What We’ve Learned From Election Lawsuits So Far — And Are Keeping An Eye On Moving Forward
It’s been a busy month for court cases related to the election, with emergency rulings coming down as recently as yesterday afternoon, when a federal judge refused to throw out over 125,000 ballots cast at drive-through sites in Harris County, Texas. (In a late-night order, an appeals court also refused to issue an emergency injunction that would have shut down drive-through voting sites on Election Day.)
But the most closely watched court has been the Supreme Court, and depending on the outcome of the presidential race, it will likely continue to be where attention is most focused. It has taken us a while to get much of an explanation from the justices about the reasoning behind many of their responses to emergency voting-related orders, but by refusing two different times to haltt a Pennsylvania Supreme Court decision that allows election officials to count mail-in ballots that are received up to three days after Election Day, we got some insight into how the justices are thinking about these cases. There’s been some significant disagreement on the court, including among the conservatives, but Chief Justice John Roberts’s perspective is the one that’s been decisive in their orders so far. And essentially, if we look at what Roberts wrote in other cases, he largely thinks that federal courts should not be making changes to election procedures in the lead-up to the vote and instead, should be deferential to state courts and elections boards.

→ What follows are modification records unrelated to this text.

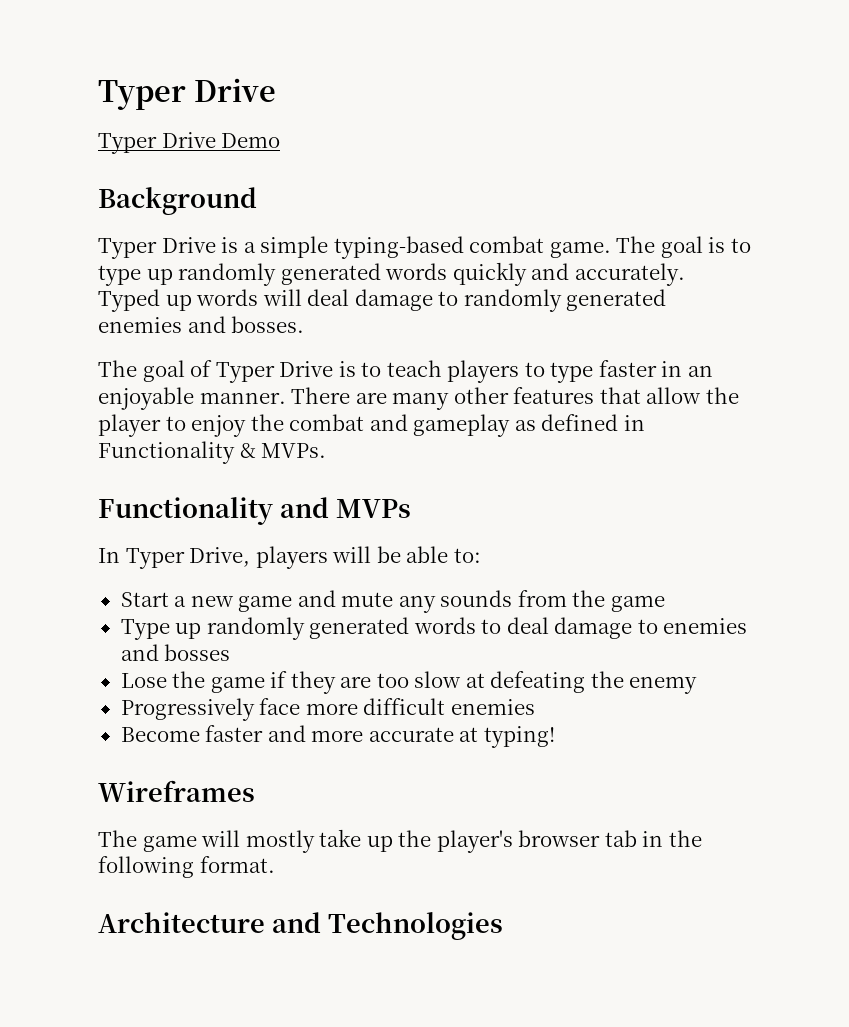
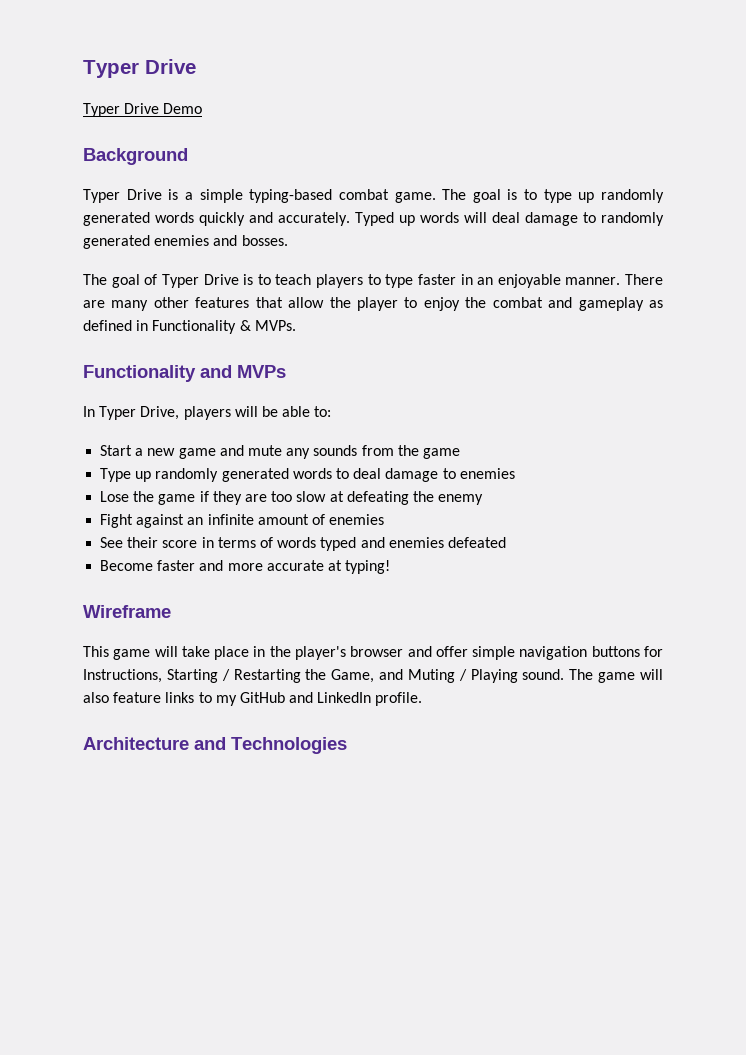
- Type up randomly generated words to deal damage to enemies and bosses
+ Type up randomly generated words to deal damage to enemies
- Progressively face more difficult enemies
+ Fight against an infinite amount of enemies
+ See their score in terms of words typed and enemies defeated
- Wireframes
- The game will mostly take up the player's browser tab in the following format.
+ Wireframe
+ This game will take place in the player's browser and offer simple navigation buttons for Instructions, Starting / Restarting the Game, and Muting / Playing sound. The game will also feature links to my GitHub and LinkedIn profile.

Under that line of reasoning, an extended ballot receipt deadline in Minnesota which was recently thrown into question by a federal appeals court ruling would seem to be safe, since it was the result of a state court consent decree, but the wrinkle is that none of the pre-election cases that made it to the Supreme Court were decided with the input of Justice Amy Coney Barrett, who joined the court just last week. Her approach to these cases — including whether she’d recuse herself — is still unknown, and that leaves a big question mark as we move from the pre-election phase of litigation into the cases that will revolve around procedures on and after Election Day.
Roberts was the decisive vote in most of the controversial cases before the election, so that uncertainty is a big deal if (and this is also a big if!) we end up in a situation where the margin is close enough in a key state for the late-arriving ballots to be potentially decisive. The rest of the Supreme Court’s conservative bloc — with the exception of Barrett, of course — has signaled that they do not agree with Roberts’s approach to state court rulings on election law, and several suggested that they think the Pennsylvania ruling is unconstitutional.